Dataset items

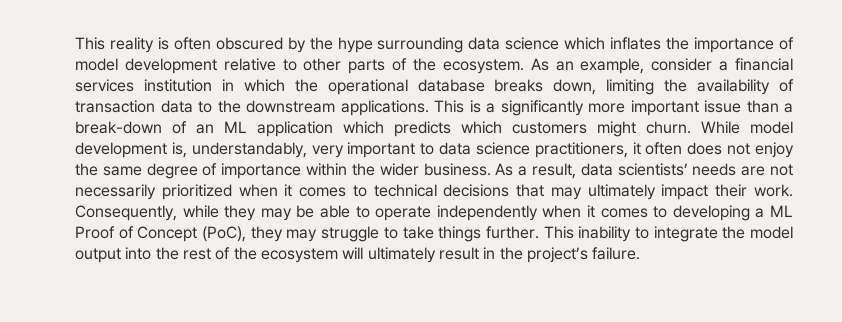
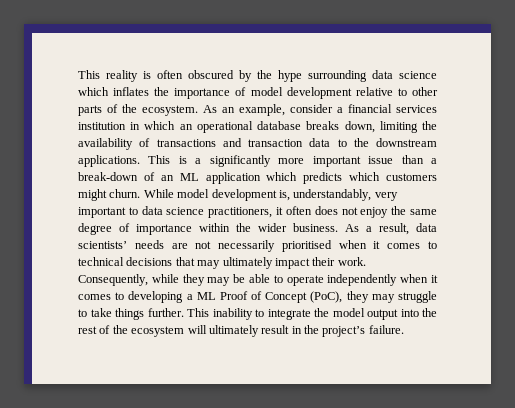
[294,79,318,92] the -> [179,124,193,130] an
(794, 85) none -> [156,138,242,147] transactions and
[161,184,232,200] prioritized -> [281,240,332,252] prioritised

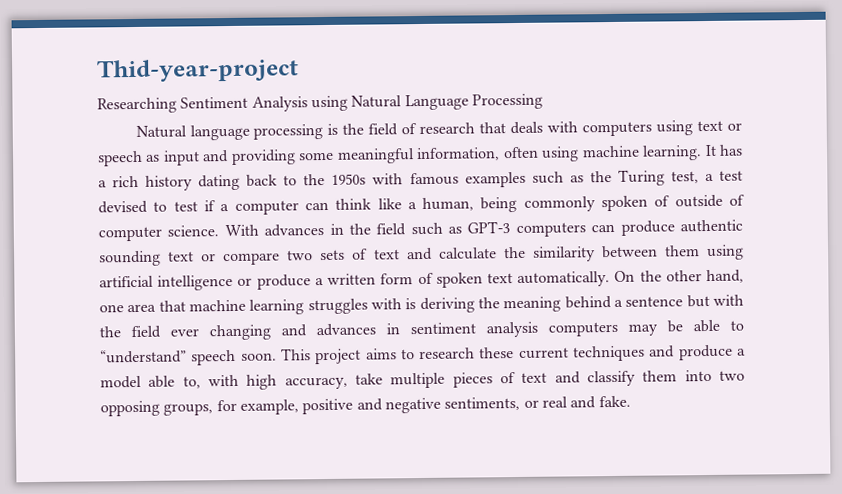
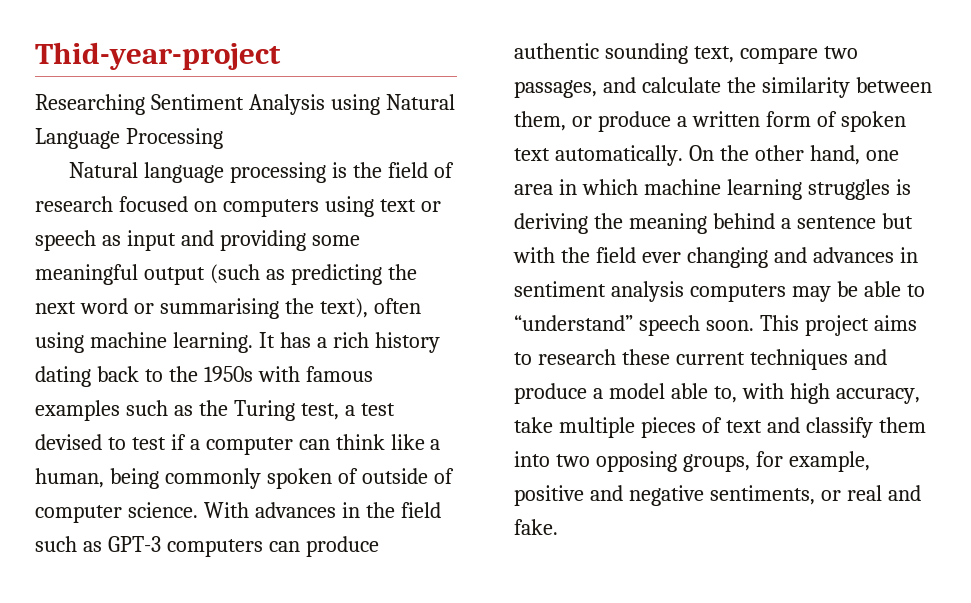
[479,121,579,135] that deals with -> [118,196,217,212] focused on
[416,147,501,162] information, -> [143,264,417,285] [35,298,368,319] output (such as predicting the next word or summarising the text),
[168,248,400,266] text or compare two sets of text -> [693,46,858,64] [514,80,597,98] text, compare two passages,
[663,244,744,261] [99,274,234,291] them using artificial intelligence -> [514,111,566,131] them,
[158,300,186,312] that -> [558,179,638,195] in which
[371,298,402,310] with -> (890, 189) none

**Assignment:** Please print exactly the lines of the entries above, beginning with the line that contains "[416,147,501,162] information, ->" and ending with the last line.

**Task result:**
[416,147,501,162] information, -> [143,264,417,285] [35,298,368,319] output (such as predicting the next word or summarising the text),
[168,248,400,266] text or compare two sets of text -> [693,46,858,64] [514,80,597,98] text, compare two passages,
[663,244,744,261] [99,274,234,291] them using artificial intelligence -> [514,111,566,131] them,
[158,300,186,312] that -> [558,179,638,195] in which
[371,298,402,310] with -> (890, 189) none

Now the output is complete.